Saturday, 18 February 2012

THE FLAMINGO


It was a summer of the seventies,
this story by the bye is gospel true,
a pink flamingo took off with the breeze
and found the Exe. She came from Paignton Zoo.

She made our smoky heron look quite frumpy.
She curtsied to them but they looked elsewhere
and made the cormorant seem dull and dumpy
but cormorant are not the birds to care.

She flurried human hearts at Exton station
of all who travelled up and down the line.
There she appeared like some high born relation
among the muddied birds who peck the brine.

Sometimes we'd catch her trying to be clever,
standing on one thin leg, a haulm of straw.
We marvelled and we hoped she'd stay for ever
to brighten up the estuarial shore.

For these her vivid ways, her shows diurnal,
we estuary dwellers gave her thanks.
A picture of her in The Exmouth Journal,showed her flamenco-dancing on the banks.

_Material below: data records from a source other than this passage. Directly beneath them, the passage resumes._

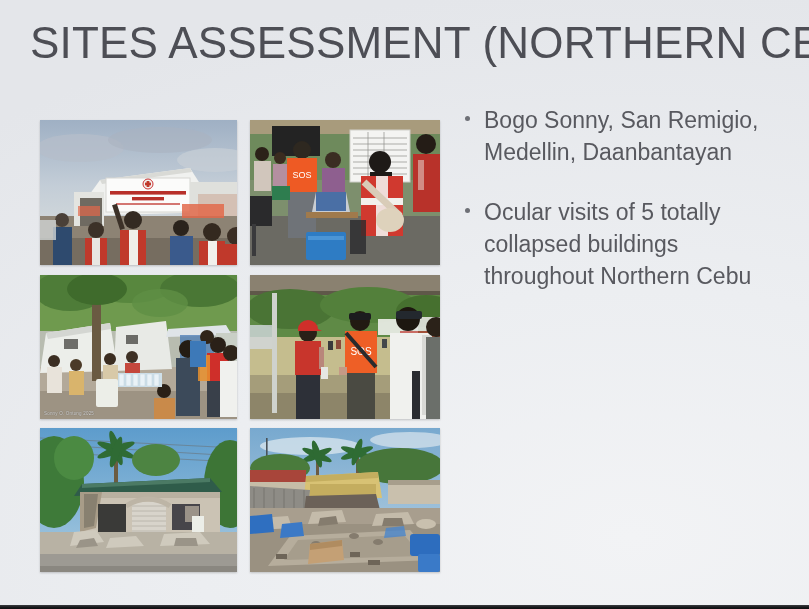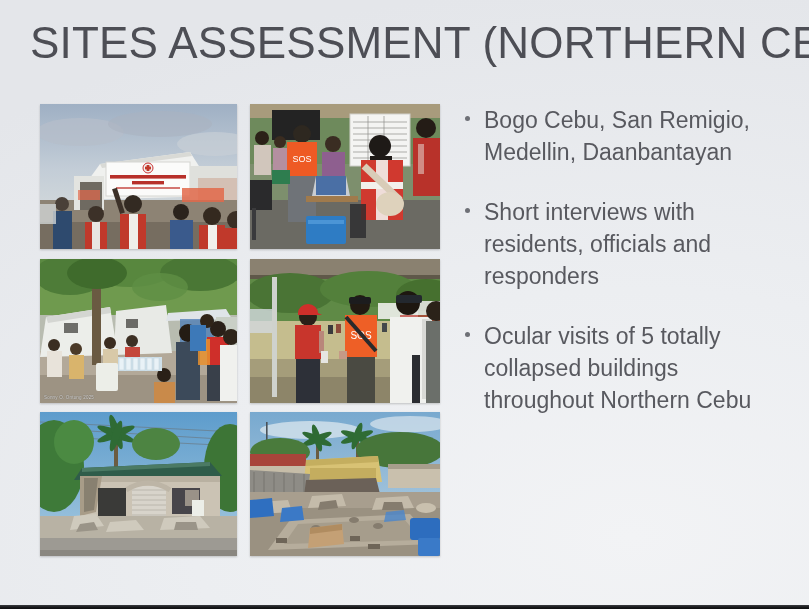--- a/index.html
+++ b/index.html
@@ -23,21 +23,21 @@
   
   #title{
     position:absolute;left:30px;top:18px;width:760px;
     font-size:44px;font-weight:300;letter-spacing:0.2px;
     color:#4d4e55;white-space:nowrap;
     font-family:"Liberation Sans",sans-serif;
   }
 
   
   #photo-grid{
-    position:absolute;left:40px;top:104px;
+    position:absolute;left:40px;top:120px;
     width:332px;height:452px;
   }
   .photo{
     position:absolute;
     overflow:hidden;
     background:#b9bcc0;
     box-shadow:0 1px 2px rgba(0,0,0,.20);
   }
   .photo svg{display:block;width:100%;height:100%;}
   .ph-c1{left:0px;width:197px;}
@@ -486,25 +486,21 @@
         </g>
         <ellipse cx="176" cy="96" rx="10" ry="5" fill="#c9c0ae"></ellipse>
       </svg>
     </div>
 
   </div>
 
   <div id="bullets">
     <div class="bullet-row">
       <span class="bullet-dot"></span>
-      <span class="bullet-text">Bogo Cebu, San Remigio, Medellin, Daanbantayan</span>
-    </div>
-    <div class="bullet-row">
-      <span class="bullet-dot"></span>
-      <span class="bullet-text">Short interviews with residents, officials and responders</span>
+      <span class="bullet-text">Bogo Sonny, San Remigio, Medellin, Daanbantayan</span>
     </div>
     <div class="bullet-row">
       <span class="bullet-dot"></span>
       <span class="bullet-text">Ocular visits of 5 totally collapsed buildings throughout Northern Cebu</span>
     </div>
   </div>
 
   <div id="bottom-rule"></div>
 
 </div>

For weeks this stranger stayed here suavely feeding,
her gorgeous plumage caught the summer sun.
She graced the river with her noble breeding
but come one Monday morning she was gone.

I’d like to think she made it back to Paignton
to tell her babes about the birds she’d met
and, though the notion is a somewhat quaint one,
I’d like to think they talk about it yet.